Launched in 2014, the OECD Services Trade Restrictiveness Index (STRI) is a unique, evidence-based tool that provides information on regulations affecting trade in services in 22 sectors across the 35 OECD countries and Brazil, the People’s Republic of China, Colombia, Costa Rica, India, Indonesia, Lithuania, the Russian Federation and South Africa. These countries and sectors represent over 80% of global trade in services. The STRI provides comprehensive, comparable data and benchmarks relative to global best practices.

The STRI database (http://oe.cd/stri), compiling requirements to enter foreign markets in unprecedented detail, provides transparent and readily accessible insights into the restrictions on foreign entry and the movement of people, barriers to competition, regulatory transparency and other discriminatory measures that hamper services trade.
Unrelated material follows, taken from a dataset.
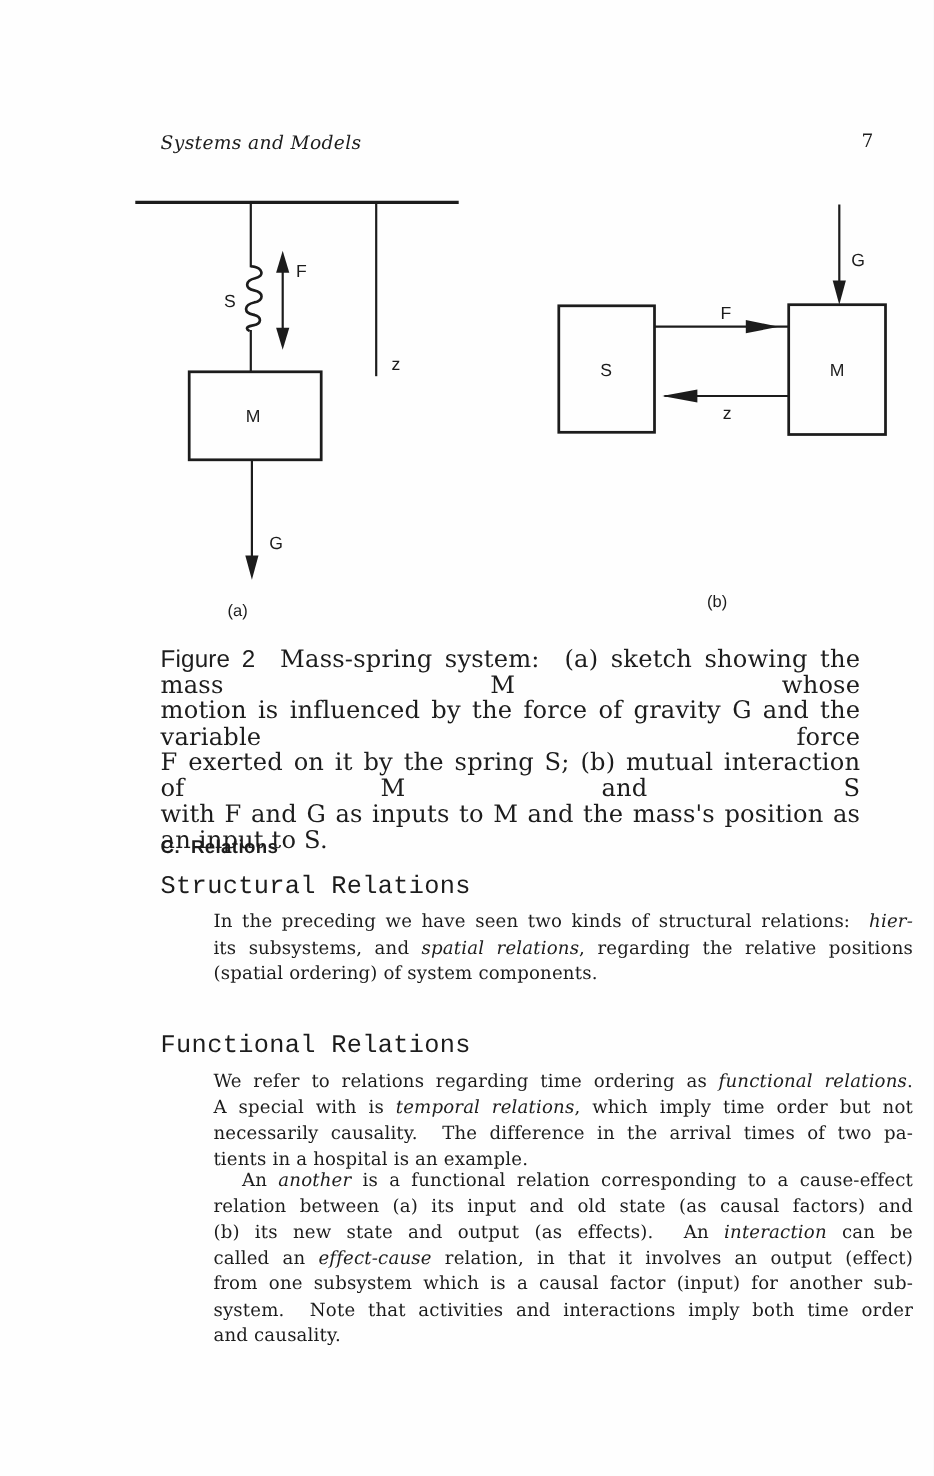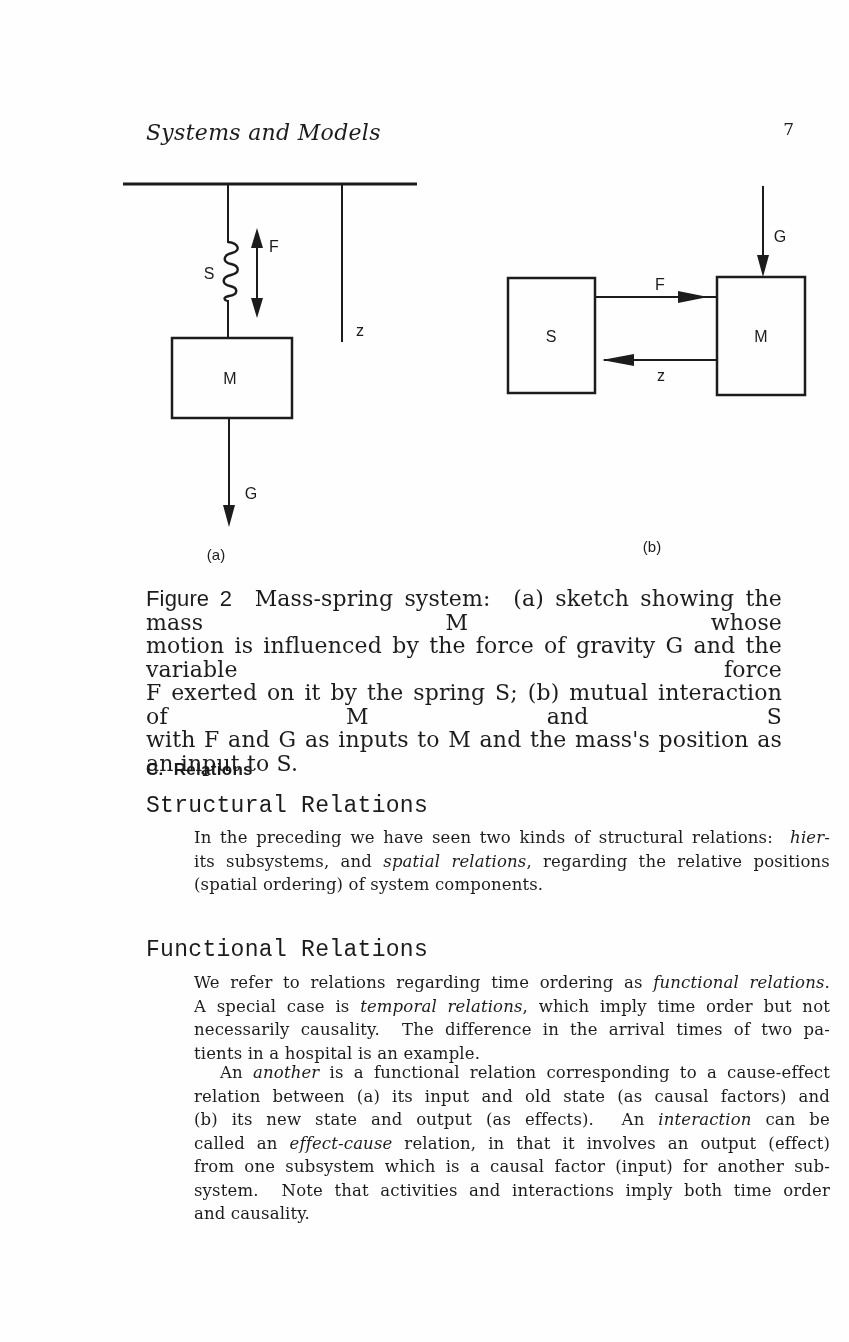"Systems and Models" .running-head { font-size: 22px -> 17px }
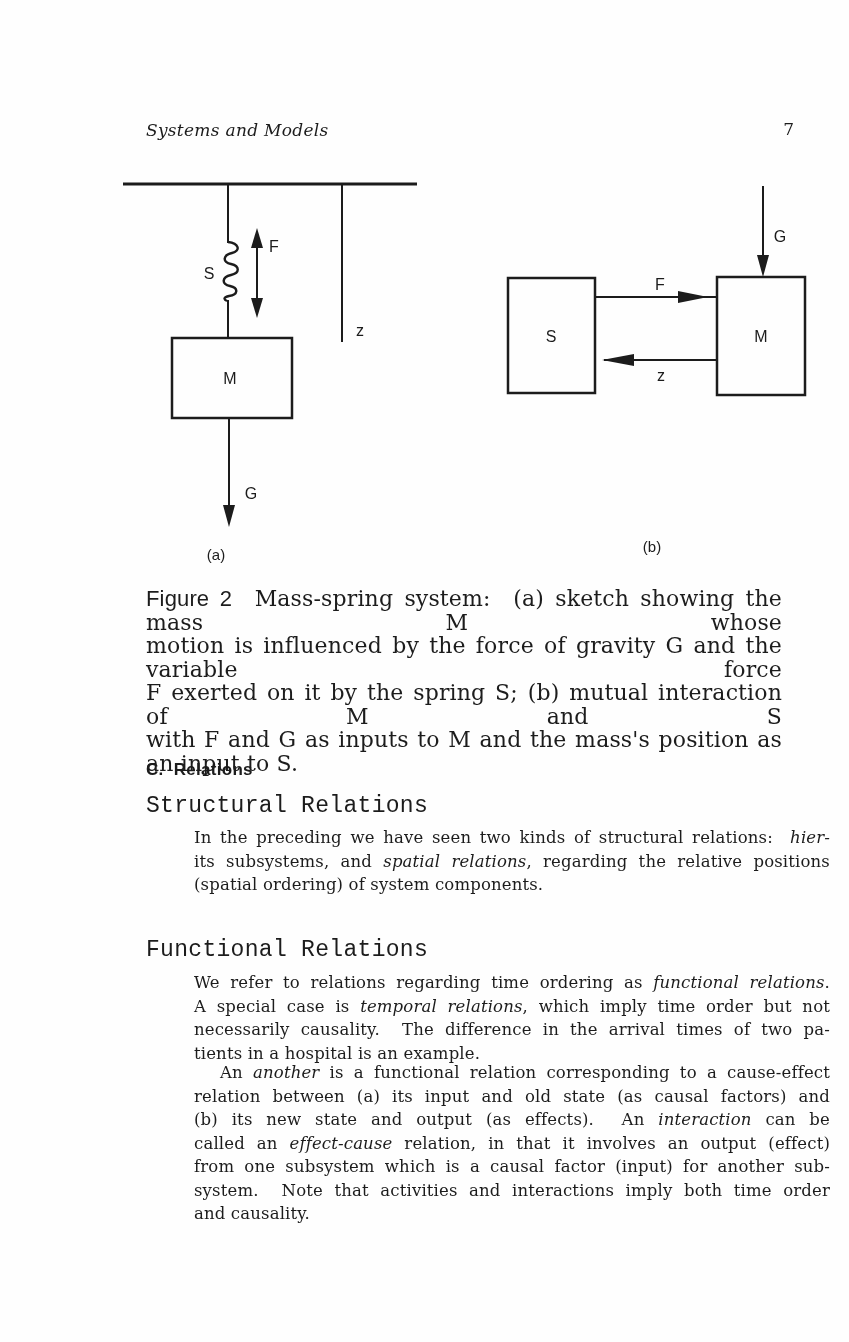"A special case is" span { text: case -> with }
It is, therefore, an important reference for exporters and international services providers and a source of data for academic research on drivers and impediments to services trade.

The new evidence presented in this book is meant to inform trade policy makers about the likely effects of unilateral or concerted regulatory reforms and help prioritise policy action. The OECD’s quantification of applied sectoral regulatory regimes, across countries and over time, has opened up new avenues for the analysis of services trade policy – a field that has long suffered from a scarcity of comparable data and indicators.

Taken together, the main findings and key recommendations of this work suggest that national administrations should consider adopting whole-of-government strategies to capitalise on the demonstrated potential of co-ordinated services trade policy and regulatory reforms to help make globalisation work for all. We hope that you find this publication and the STRI tools a useful resource in your quest for a better understanding of services trade, the role of services in global value chains and the policies that shape services markets.